Deadline Extended: Fourth Workshop on Visually Grounded Interaction and Language

Event Notification Type: 
Call for Papers
Abbreviated Title: 
ViGIL
Location: 
Co-located with NAACL 2021
Thursday, 10 June 2021
Contact Email: 
Contact: 
ViGIL Workshop Organizers
Submission Deadline: 
Friday, 19 March 2021

We would like to invite you to submit to the Visually Grounded Interaction and Language (ViGIL) Workshop to be held at NAACL 2021 on June 10th, 2021 - Mexico City. The workshop will be held virtually or in-person (more information on NAACL website).

ViGIL will be a one-day interdisciplinary workshop that has a focus on grounded language learning, and aims to bridge the fields of human cognition and machine learning through discussions on combining language with perception and interaction. We have a series of exciting speakers from varied research domains (list of speakers noted in the addendum).

In addition, this year’s ViGIL workshop will also be hosting the 2nd GQA challenge, which focuses on compositional reasoning for visual question answering.

The paper submission deadline is March 19, 2021. Papers should be submitted to: https://cmt3.research.microsoft.com/ViGIL2021.

More details are available on the workshop website: https://vigilworkshop.github.io/.

---

You are welcome to submit a 4-page paper based on in-progress work, or your relevant paper being presented at NAACL 2021, on any of the following topics, or other topics related to the workshop:

- grounded and interactive language acquisition;
- reasoning and planning in language, vision, and interactive domains;
- machine translation with visual cues;
- transfer learning in language and vision tasks;
- visual captioning, dialog, storytelling, and question-answering;
- visual synthesis from language;
- embodied agents: language instructions, agent coordination through language, interaction;
- language-grounded robotic learning with multimodal inputs;
- human-machine interaction with language through robots or within virtual world;
- audio-visual scene understanding and dialog systems;
- novel tasks that combine language, vision, interactions, and other modalities;
- understanding and modeling the relationship between language and vision in humans;
- semantic systems and modeling of natural language and visual stimuli representations in the human brain.
- epistemology and research reflections about language grounding, human embodiment and other related topics
- visual and linguistic cognition in infancy and/or adults

Accepted papers will be presented during joint poster sessions, with exceptional submissions selected for spotlight oral presentations. Accepted papers will be made publicly available as non-archival reports, allowing future submissions to archival conferences or journals.

Submissions should be up to 4 pages excluding references, acknowledgments, and supplementary material, and should follow the NAACL paper format. The review process will be double-blind.
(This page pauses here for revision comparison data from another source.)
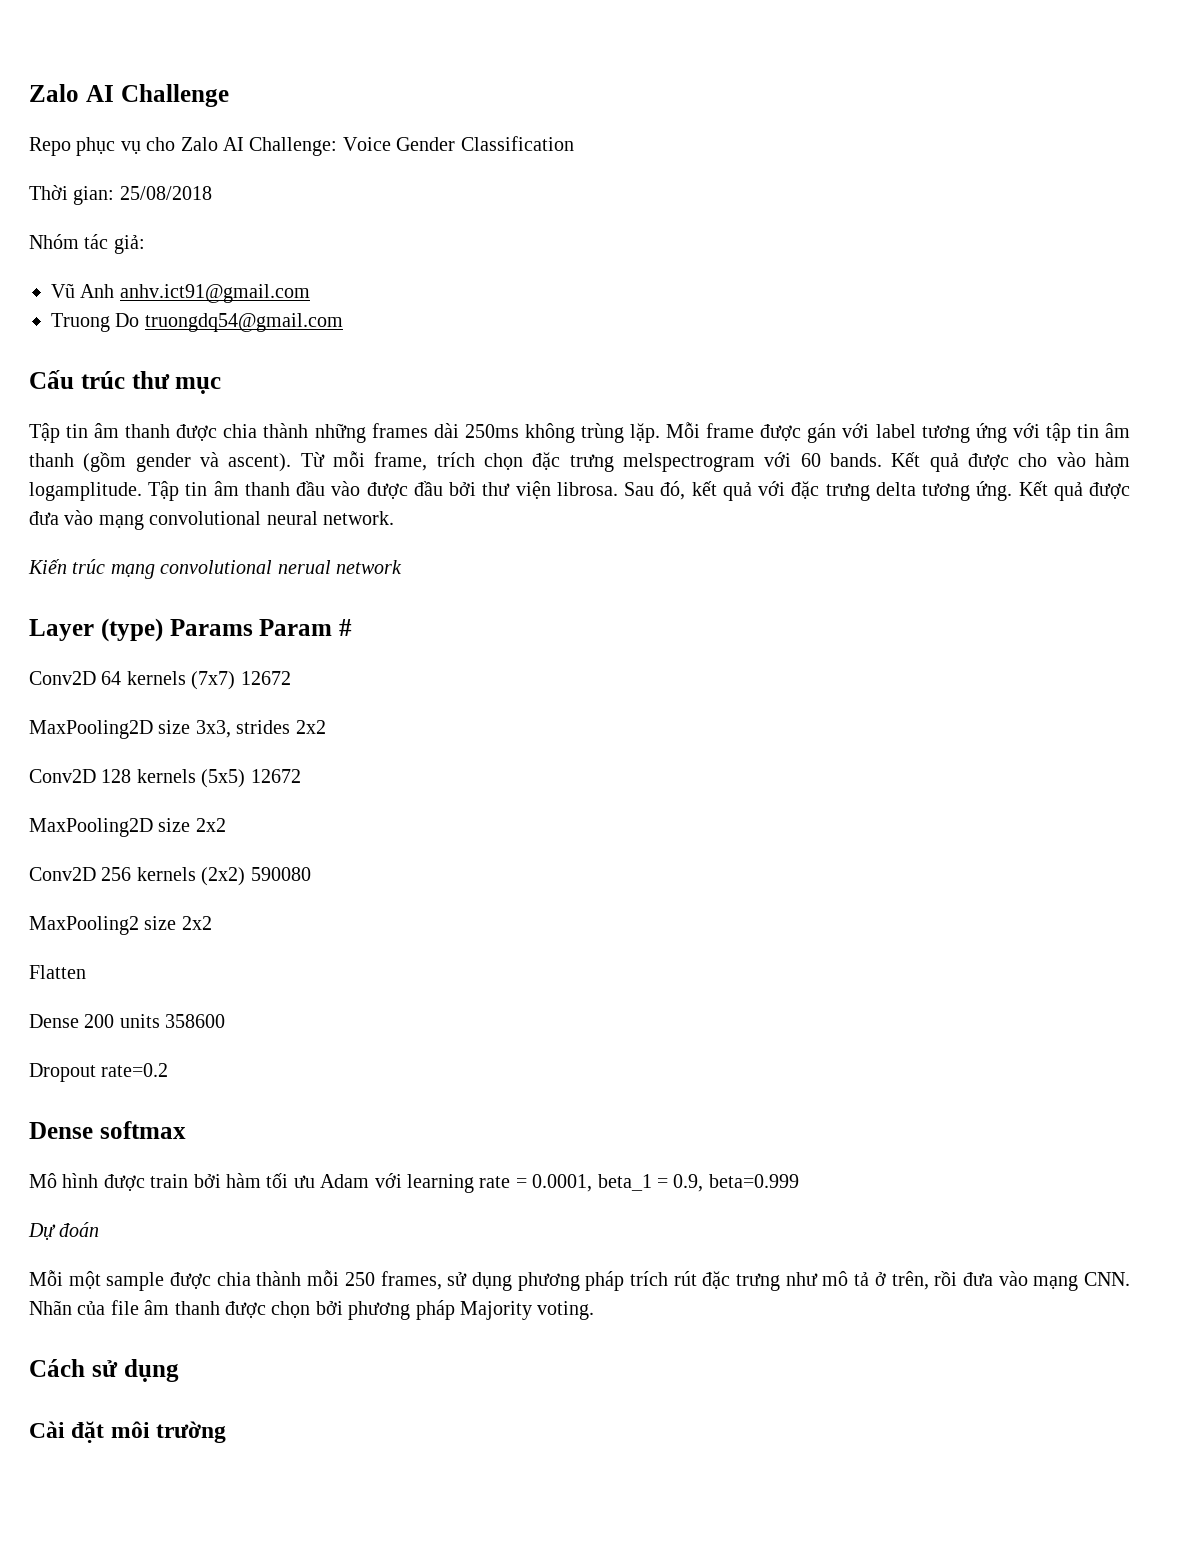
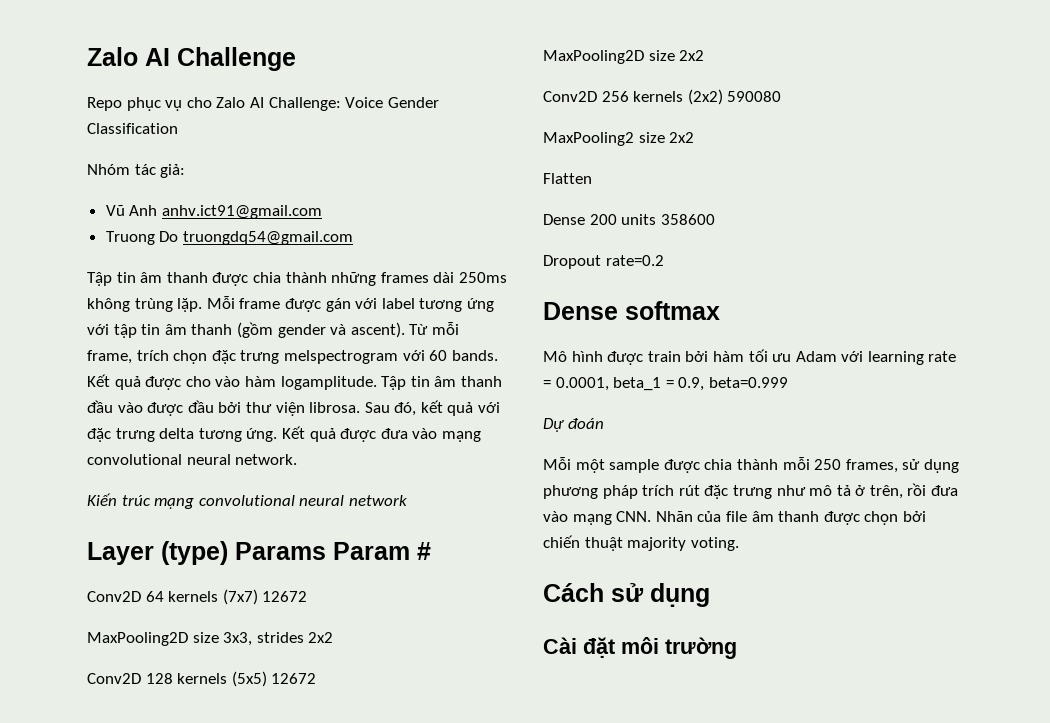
- Thời gian: 25/08/2018
- Cấu trúc thư mục
- Kiến trúc mạng convolutional nerual network
+ Kiến trúc mạng convolutional neural network
- Mỗi một sample được chia thành mỗi 250 frames, sử dụng phương pháp trích rút đặc trưng như mô tả ở trên, rồi đưa vào mạng CNN. Nhãn của file âm thanh được chọn bởi phương pháp Majority voting.
+ Mỗi một sample được chia thành mỗi 250 frames, sử dụng phương pháp trích rút đặc trưng như mô tả ở trên, rồi đưa vào mạng CNN. Nhãn của file âm thanh được chọn bởi chiến thuật majority voting.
We welcome review and positional papers that may foster discussions. We also encourage published papers from *non-ML* conferences, e.g. epistemology, cognitive science, psychology, neuroscience, that are within the scope of the workshop.

---
Speakers at the workshop:

- Sandra Waxman (Northwestern University) focuses on infant language acquisition and development of concepts and language, and the relation between the two.
- Trevor Darrell (UC Berkeley), whose research interests include computer vision, language, machine learning, graphics, and perception-based human computer interfaces.
- Max Garagnani (University of London) focuses on the implementation of biologically realistic neural-network in language, memory and visual perception.
- Roger Levy (MIT) focuses on understanding the cognitive underpinning of natural language processing and acquisition.
- Yejin Choi (University of Washington / AI2), whose research is at the intersection of natural language and machine learning, with interests in computer vision and digital humanities.
- Stefanie Tellex (Brown University) who focuses is to construct robots that seamlessly use natural language to communicate with humans.
- Katerina Fragkiadaki (CMU) explores building machines that understand the stories that videos portray and, using videos to teach machines about the world.
- Justin Johnson (University of Michigan / FAIR) focuses on visual reasoning, vision and language, image generation, and 3D reasoning using deep neural networks.

---
Important dates:
- Paper submission deadline: 19 March 2021 (previously: 12 March)
- Decision notifications: 15 April 2021
- Camera ready deadline: 15 May 2021
- Workshop date: 10 June 2021

All deadlines are 11:59pm Pacific Time.